The high cost of training and “inference” — actually running — large language models is a structural cost that differs from previous computing booms. Even when the software is built, or trained, it still requires a huge amount of computing power to run large language models because they do billions of calculations every time they return a response to a prompt. By comparison, serving web apps or pages requires much less calculation.
These calculations also require specialized hardware. While traditional computer processors can run machine learning models, they’re slow. Most training and inference now takes place on graphics processors, or GPUs, which were initially intended for 3D gaming, but have become the standard for AI applications because they can do many simple calculations simultaneously.

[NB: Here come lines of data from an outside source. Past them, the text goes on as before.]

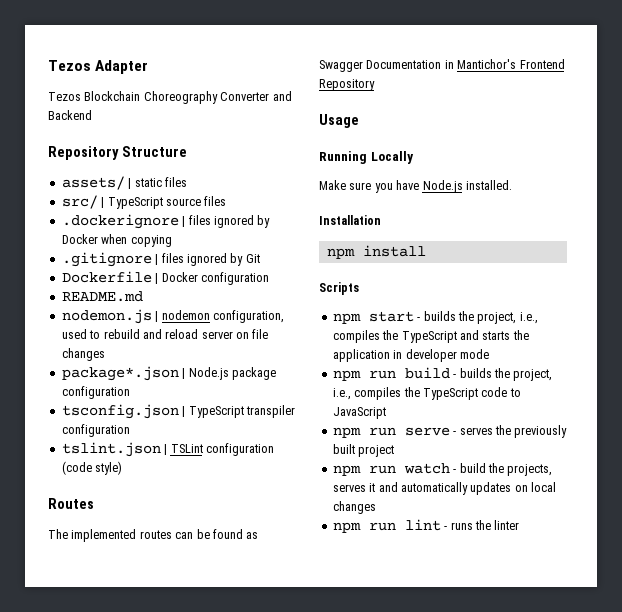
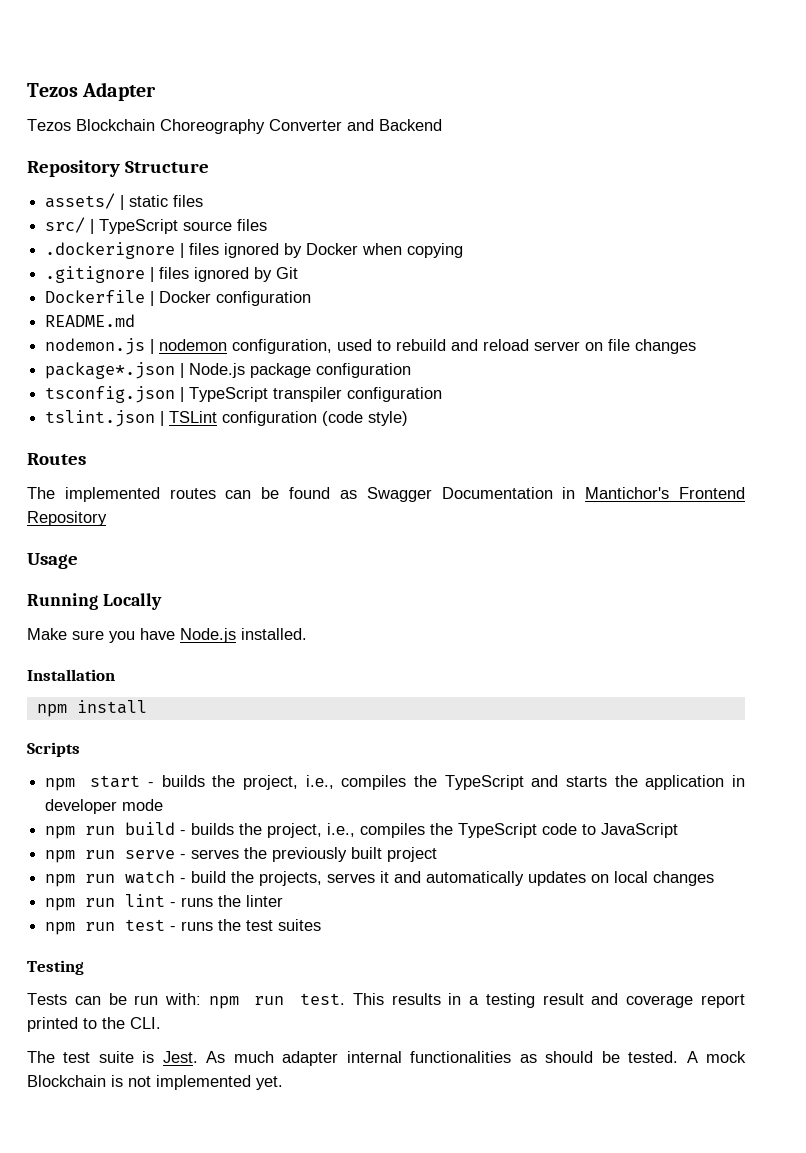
+ npm run test - runs the test suites
+ Testing
+ Tests can be run with: npm run test. This results in a testing result and coverage report printed to the CLI.
+ The test suite is Jest. As much adapter internal functionalities as should be tested. A mock Blockchain is not implemented yet.

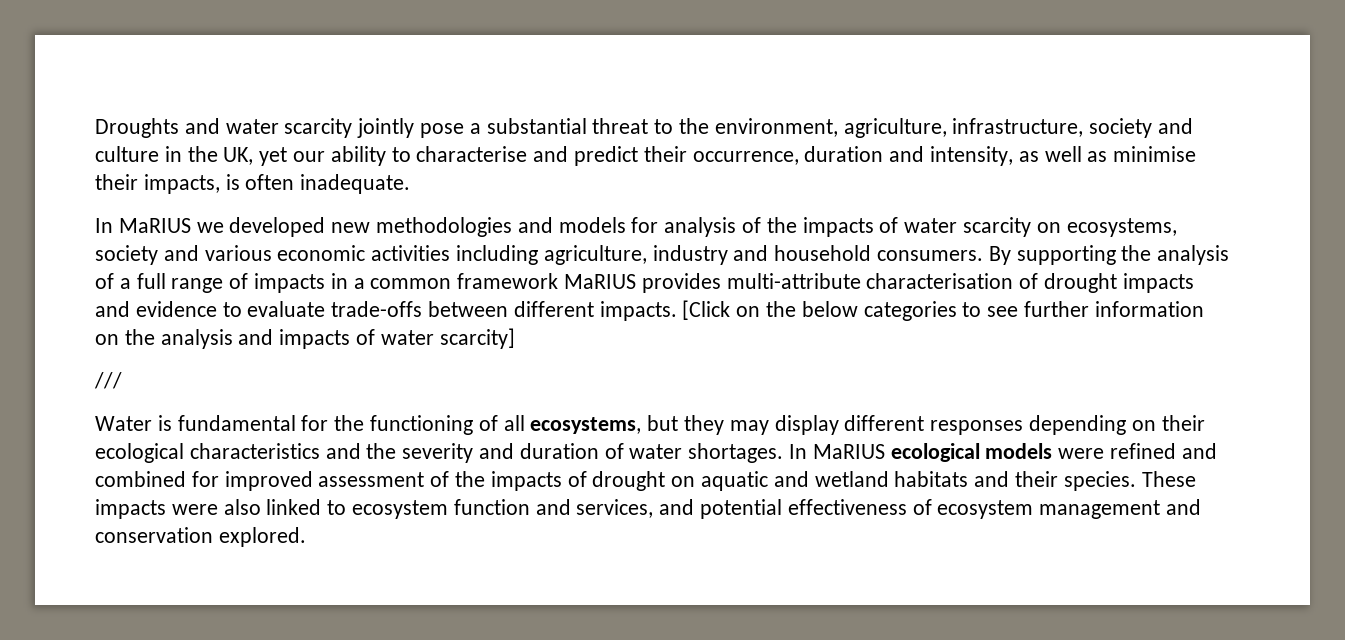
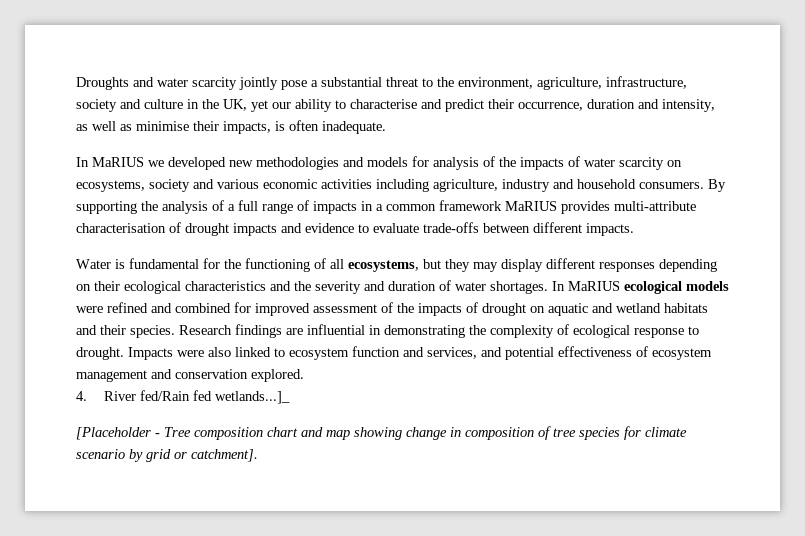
- [Click on the below categories to see further information on the analysis and impacts of water scarcity]
- ///
- These impacts were also linked to ecosystem function and services, and potential effectiveness of ecosystem management and conservation explored.
+ Research findings are influential in demonstrating the complexity of ecological response to drought. Impacts were also linked to ecosystem function and services, and potential effectiveness of ecosystem management and conservation explored.
+ 4. River fed/Rain fed wetlands...]_
+ [Placeholder - Tree composition chart and map showing change in composition of tree species for climate scenario by grid or catchment].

Nvidia makes most of the GPUs for the AI industry, and its primary data center workhorse chip costs $10,000. Scientists that build these models often joke that they “melt GPUs.”
Training models
Nvidia A100 processor
Nvidia
Analysts and technologists estimate that the critical process of training a large language model such as OpenAI’s GPT-3 could cost more than $4 million. More advanced language models could cost over “the high-single-digit millions” to train, said Rowan Curran, a Forrester analyst who focuses on AI and machine learning.
Meta’s largest LLaMA model released last month, for example, used 2,048 Nvidia A100 GPUs to train on 1.4 trillion tokens (750 words is about 1,000 tokens), taking about 21 days, the company said when it released the model last month.
It took about 1 million GPU hours to train. With dedicated prices from AWS, that would cost over $2.4 million. And at 65 billion parameters, it’s smaller than the current GPT models at OpenAI, like ChatGPT-3, which has 175 billion parameters.
Clement Delangue, the CEO of AI startup Hugging Face, said the process of training the company’s Bloom large language model took more than two-and-a-half months and required access to a supercomputer that was “something like the equivalent of 500 GPUs.”
Organizations that build large language models must be cautious when they retrain the software, which helps improve its abilities, because it costs so much, he said.
“It’s important to realize that these models are not trained all the time, like every day,” Delangue said, noting that’s why some models, such as ChatGPT, don’t have knowledge of recent events. ChatGPT’s knowledge stops in 2021, he said.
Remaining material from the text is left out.